All of that evaporated in a blink. As the #MeToo movement rumbled across the globe in late 2017, a dozen women accused Halperin of unwanted contact. The allegations included accounts of Halperin pressuring subordinates for sex, masturbating in front of a female colleague, and repeatedly making unwanted physical contact, such as grabbing a colleague’s breasts and pressing his crotch against another’s shoulder. The alleged conduct dated from Halperin’s time as political director at ABC News from 1994 to 2004, during which Halperin oversaw a staff of eager young journalists.

One of his accusers, Dianna May, told me in 2017 that Halperin had asked her to sit on his lap during a routine interaction at the office one day in 1994. May, then a news researcher, approached him, confused and alarmed by his entreaties, and realized he had an erection. Two women also described physical assaults to me—claims Halperin has long disputed.

At the time, Halperin apologized in a statement, in which he acknowledged that his behavior had been “inappropriate and caused others pain” and that he had pursued “relationships with women that I worked with, including some junior to me.” For this, he said, he was “deeply sorry.” He claimed some of the allegations against him were not true, but did not address specifics. His career immediately collapsed; his roster of prestigious employers dropped him.

In the seven years since, Halperin hasn’t recovered fully; none of the mainstream news programs that once gave him a megaphone have invited him to return. But many others have been willing to give him the opportunity.
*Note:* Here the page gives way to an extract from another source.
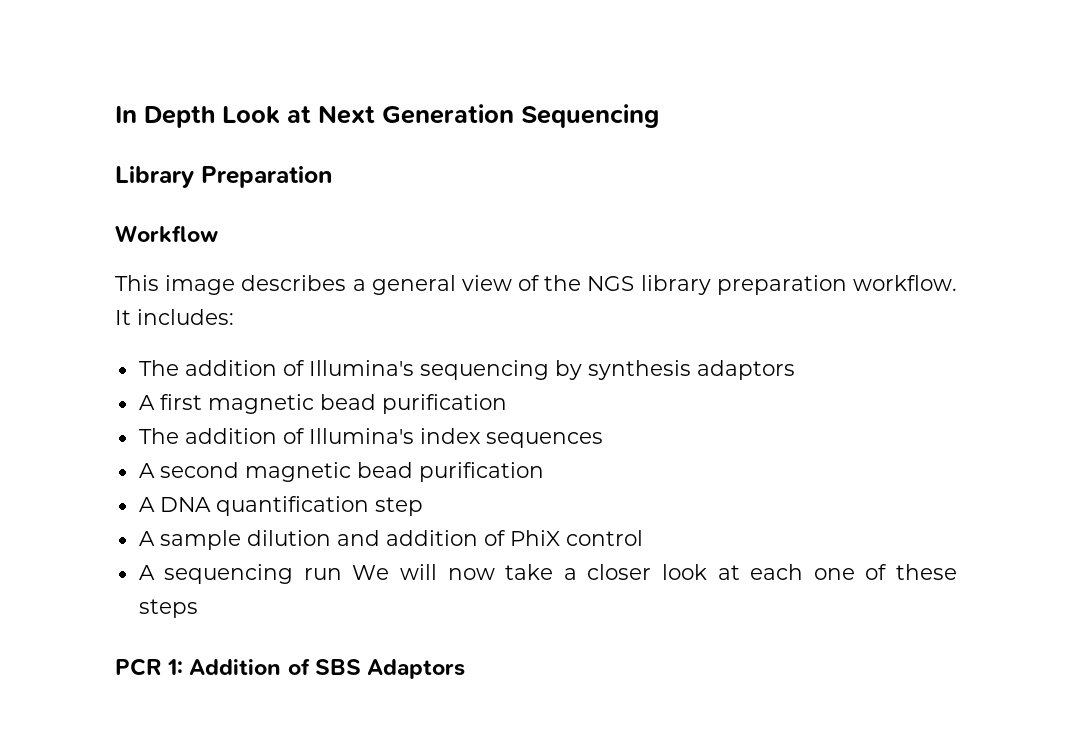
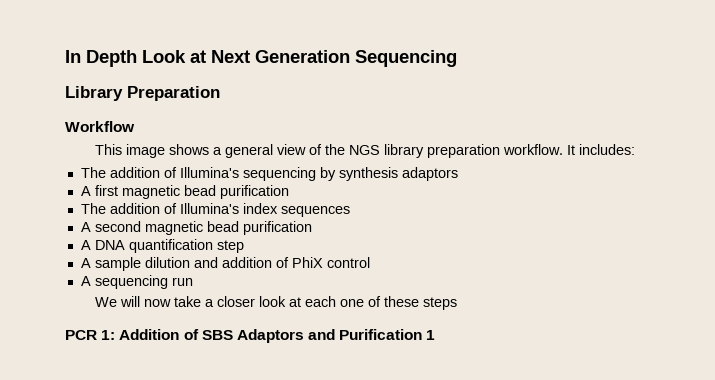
[241,275,347,291] describes -> [168,144,209,155] shows
(342, 574) none -> (193, 281) //
(466, 669) none -> [308,329,436,340] and Purification 1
Indeed, the breadth of his media appearances this fall seems to represent one of the more successful comebacks among thenews-media figures felled by #MeToo scandals, a hall of shame that includes Matt Lauer, Charlie Rose, and Bill O’Reilly, who, it should be noted, has dipped his toes back into political punditry via NewsNation.

Halperin’s career reassembly reflects today’s fractured media environment, in which the power of traditional media gatekeepers has diminished in recent years as new platforms have flourished. And it speaks to how quickly the collective memory can fade. When his name comes up in news accounts these days, Halperin is often described as a “political analyst,” not by a phrase that once preceded his name: “disgraced journalist.”

Any account of Halperin’s return is obliged to note his own bootstrapping determination and doggedness to regain the microphone. After his banishment, Halperin soldiered on, pumping out hot takes on Twitter and via a blog, awkwardly self-branded as “Mark Halperin’s Wide World of News.” Mark McKinnon, a Vanity Fair contributor and Halperin’s former cohost on The Circus, credits Halperin with “remarkable resiliency.” Halperin, he told me in an email, has “scraped his way back to the surface from the depths of hell featuring public flogging, humiliation, and economic suffocation.”

Others believe that Halperin’s abusive past should be disqualifying. “There seems to be collective memory loss by some in the media about the impact Mark had on multiple women,” May told me in a recent email. “Maybe they don’t remember or care that he was credibly accused of serious misconduct. If I was running a newsroom or booking guests for a podcast, I’d want guests with credibility and character, rather than someone with a tarnished reputation. In my opinion, that person doesn’t deserve a platform of influence.”

Halperin declined multiple requests for an interview for this story through a spokesperson, Paul Wilke. At one point, Wilke issued a vague legal threat, writing in an email, “Our attorney is deeply concerned about your ability and desire to report accurately and fairly about Mark.” He did not cite any inaccuracies in my earlier reporting when offered the opportunity.